=== Begin Enclosure ===
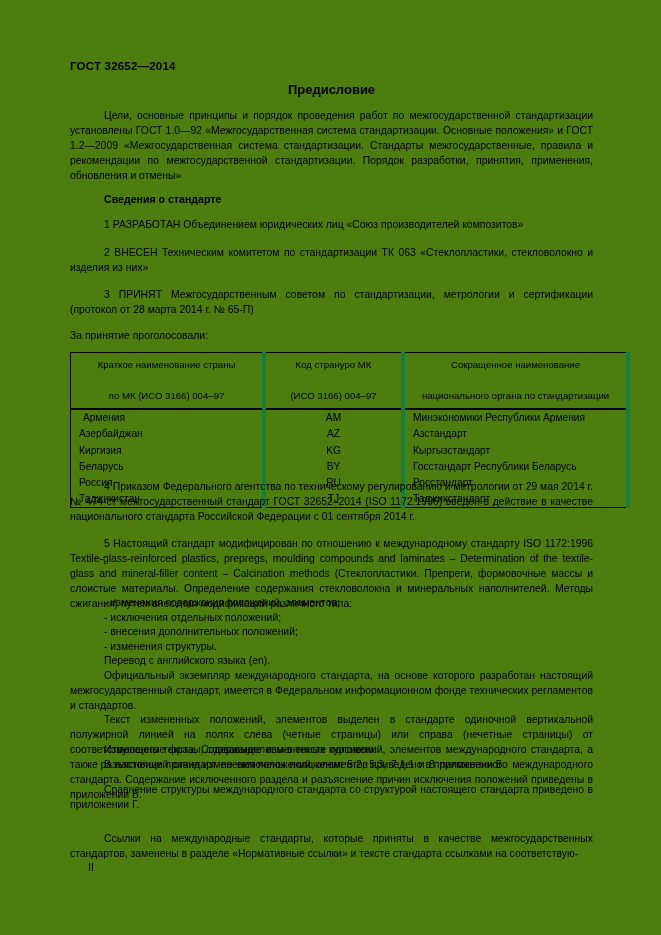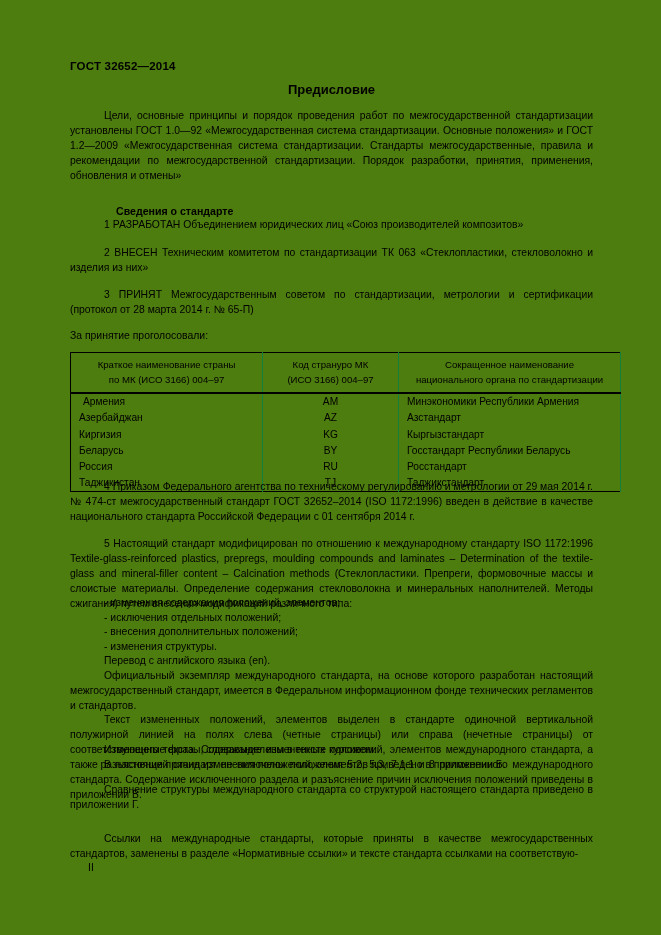"Сведения о стандарте" .section-head { margin: 12px -> 0 }
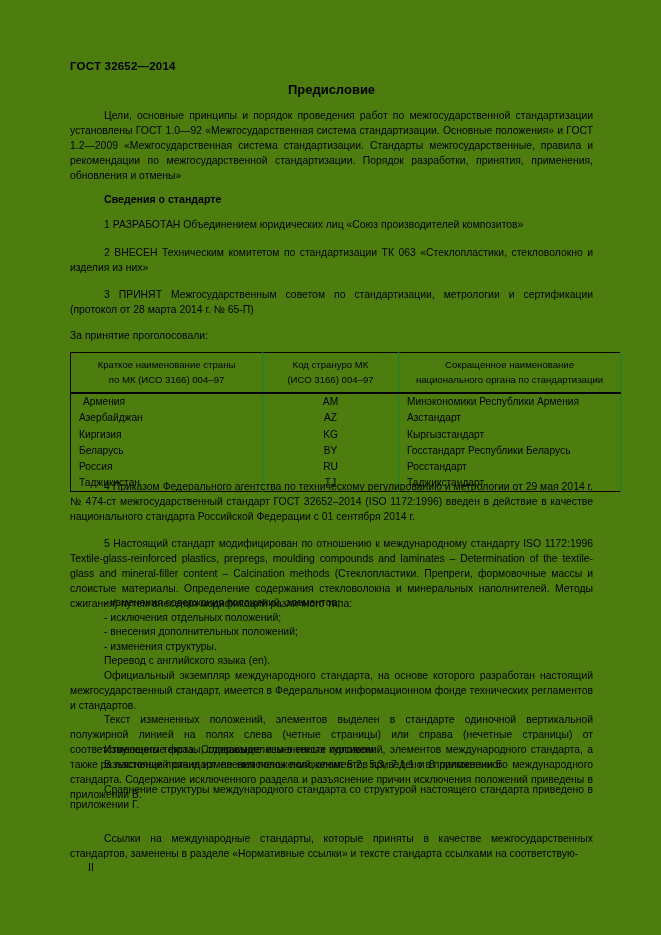"Краткое наименование страны" table.vote-table td, table.vote-table th { border-right: 1px solid #15803d -> 4px solid #15803d }
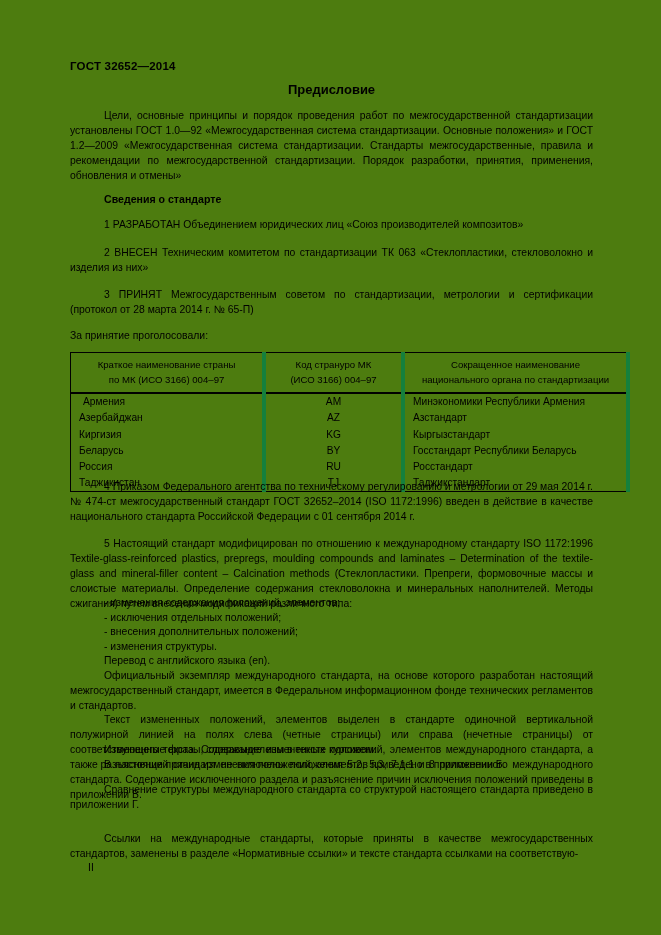"по МК (ИСО 3166) 004–97" table.vote-table thead th .hline2 { margin-top: 2px -> 18px }
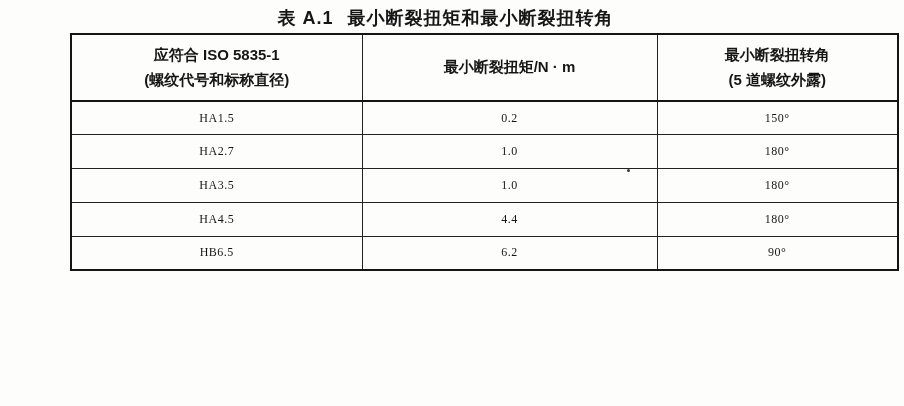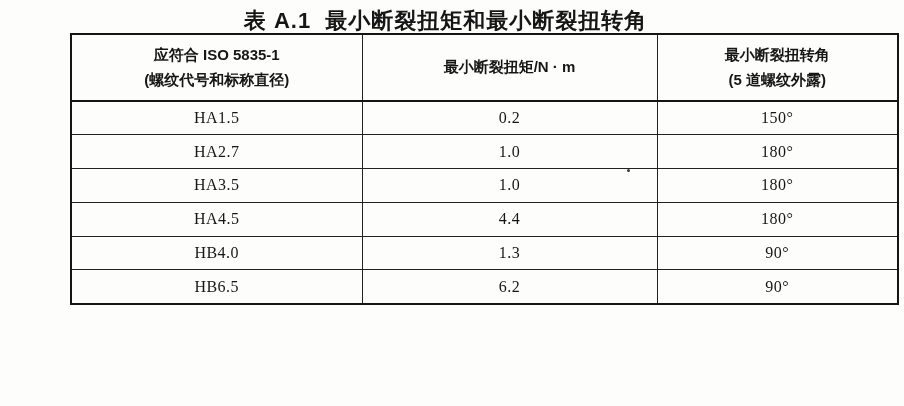"表 A.1 最小断裂扭矩和最小断裂扭转角" .caption { font-size: 22px -> 18px }
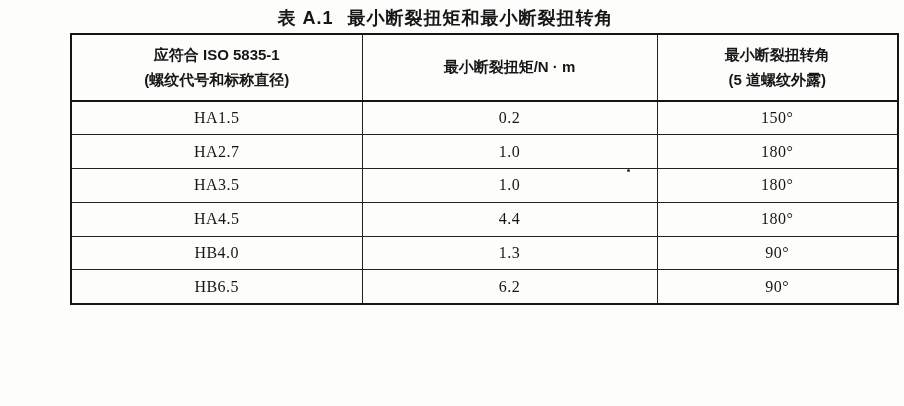"HA1.5" tbody td { font-size: 16px -> 12px }
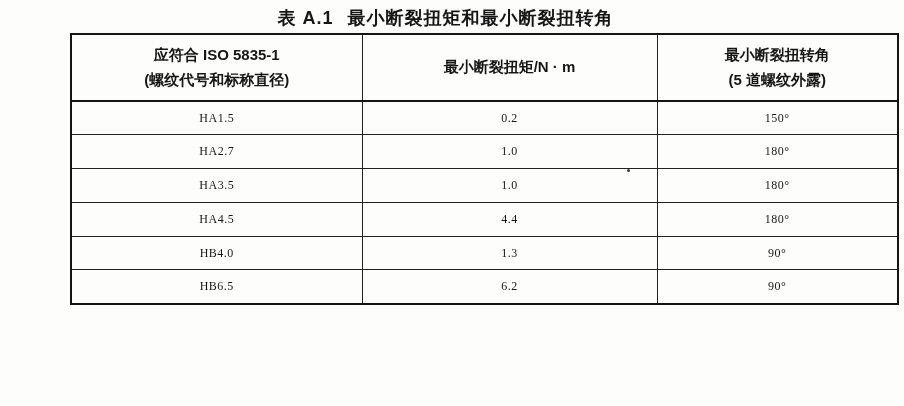"HB4.0" tr { html: <tr> <td>HB4.0</td> <td>1.3</td> <td>90°</td> </tr> -> none }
=== End Enclosure ===
PROBLEM STATEMENT ▸ Reproduce the listing exactly. The pictures are to be omitted.

EXERCISE RESPONSE ▸
"Сведения о стандарте" .section-head { margin: 12px -> 0 }
"Краткое наименование страны" table.vote-table td, table.vote-table th { border-right: 1px solid #15803d -> 4px solid #15803d }
"по МК (ИСО 3166) 004–97" table.vote-table thead th .hline2 { margin-top: 2px -> 18px }
"表 A.1 最小断裂扭矩和最小断裂扭转角" .caption { font-size: 22px -> 18px }
"HA1.5" tbody td { font-size: 16px -> 12px }
"HB4.0" tr { html: <tr> <td>HB4.0</td> <td>1.3</td> <td>90°</td> </tr> -> none }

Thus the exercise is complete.